Let me add my support to jabberwoky's thesis about the shift to post-feudal models of tenancy and labor. The one thing to remember though is that there are places in Europe where feudalism lasted much longer than others, so rather than this being a general effect it's going to be one specific to those societies where you're seeing the evolution to a free peasantry during this period.

In more specific terms, I've read numerous academic arguments that the Peasant's Revolt of 1381 was partly attributable to the economic changes brought about by the Plague. I don't know the period well enough to say that one could turn that into some kind of "Richard II survives" point of departure, but it might be interesting to work with.

It's also interesting to think about a European culture more in continuity with the "gothic" pre-plague world, although in the end the critical elements that created the Renaissance, such as restored contacts with the east and the rediscovery of classical manuscripts in the monastic libraries (has anyone here read Stephen Greenblatt's "The Swerve"?) would likely still have happened.
 

NothingNow

Banned
The opposite of the usual "black plague kills more people"

What if the Black Plague never came to Europe at all?
Or how about it killed 60-75% of Asia's population?

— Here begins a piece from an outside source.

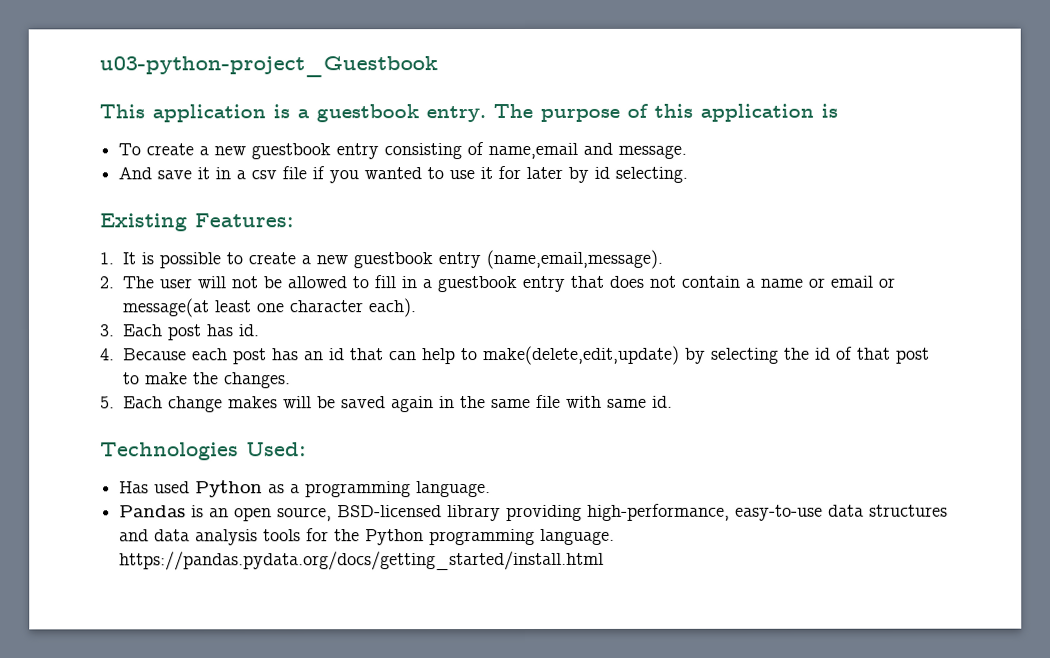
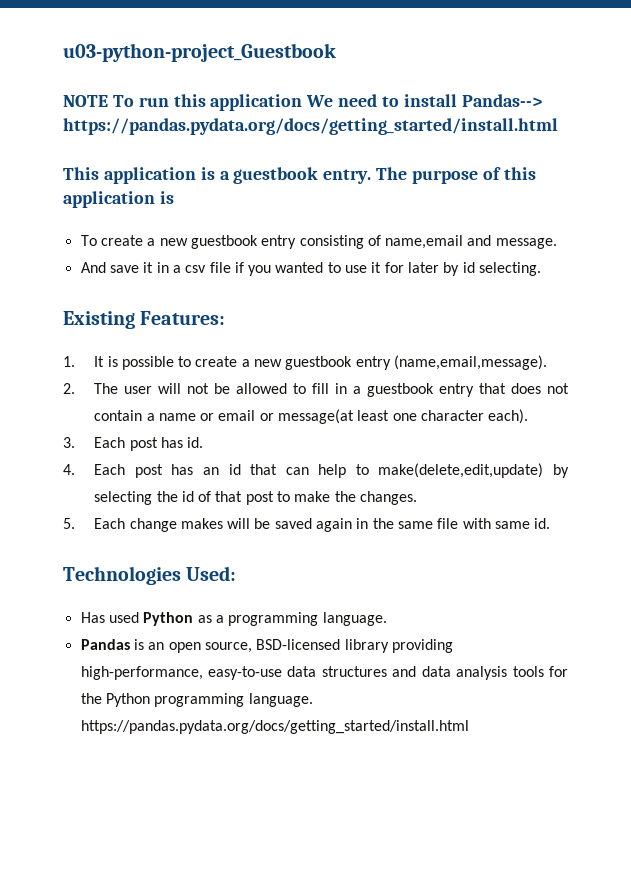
+ NOTE To run this application We need to install Pandas--> https://pandas.pydata.org/docs/getting_started/install.html
- 4. Because each post has an id that can help to make(delete,edit,update) by selecting the id of that post to make the changes.
+ 4. Each post has an id that can help to make(delete,edit,update) by selecting the id of that post to make the changes.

Some other disease crops up, and has a pretty spectacular run. Europe at the time was perfectly primed for a massive epidemic, given that malnutrition was still exceedingly common, considering that you had the Great Famine running from 1315 to 1317 (or 1322 depending on how you look at things,) something (probably Anthrax) killing off livestock en masse in 1318, the Little Ice Age kicking off, Typhus in the cities, and in general attempts by various monarchs to maintain their own standard of living exacerbated the issue, and pretty much, by the eve of the black death, malnourishment and related disease were extremely common.
 
That seems unlikely to me. Europeans desperate for less populated lands would not sail into the Atlantic hoping they might stumble upon land somewhere. Columbus was looking for a sea route to the East Indies for the purposes of trade not settlement. Colonization of Africa seems more probable though it's quite possible that increased traffic to Africa accidentally leads to someone stumbling upon Brazil.

Right. Long distance trade (which in this period could garner 100 percent profits) could justify the investment. Permitting poor people to stay alive doesn't, at least on a purely economic basis. They sure can't pay for their own transoceanic migrations, unless a state or religious body steps in to do this for them, probably with their own rationale.
 
north america t this time was already visited by the vikings, and fishermen were already aware of the fishing possibilities of the grand banks.

It was pretty much a matter of time that they would give it another try.


and of course a higher population in scandinavia will mean that more settler will give greenland etc a try.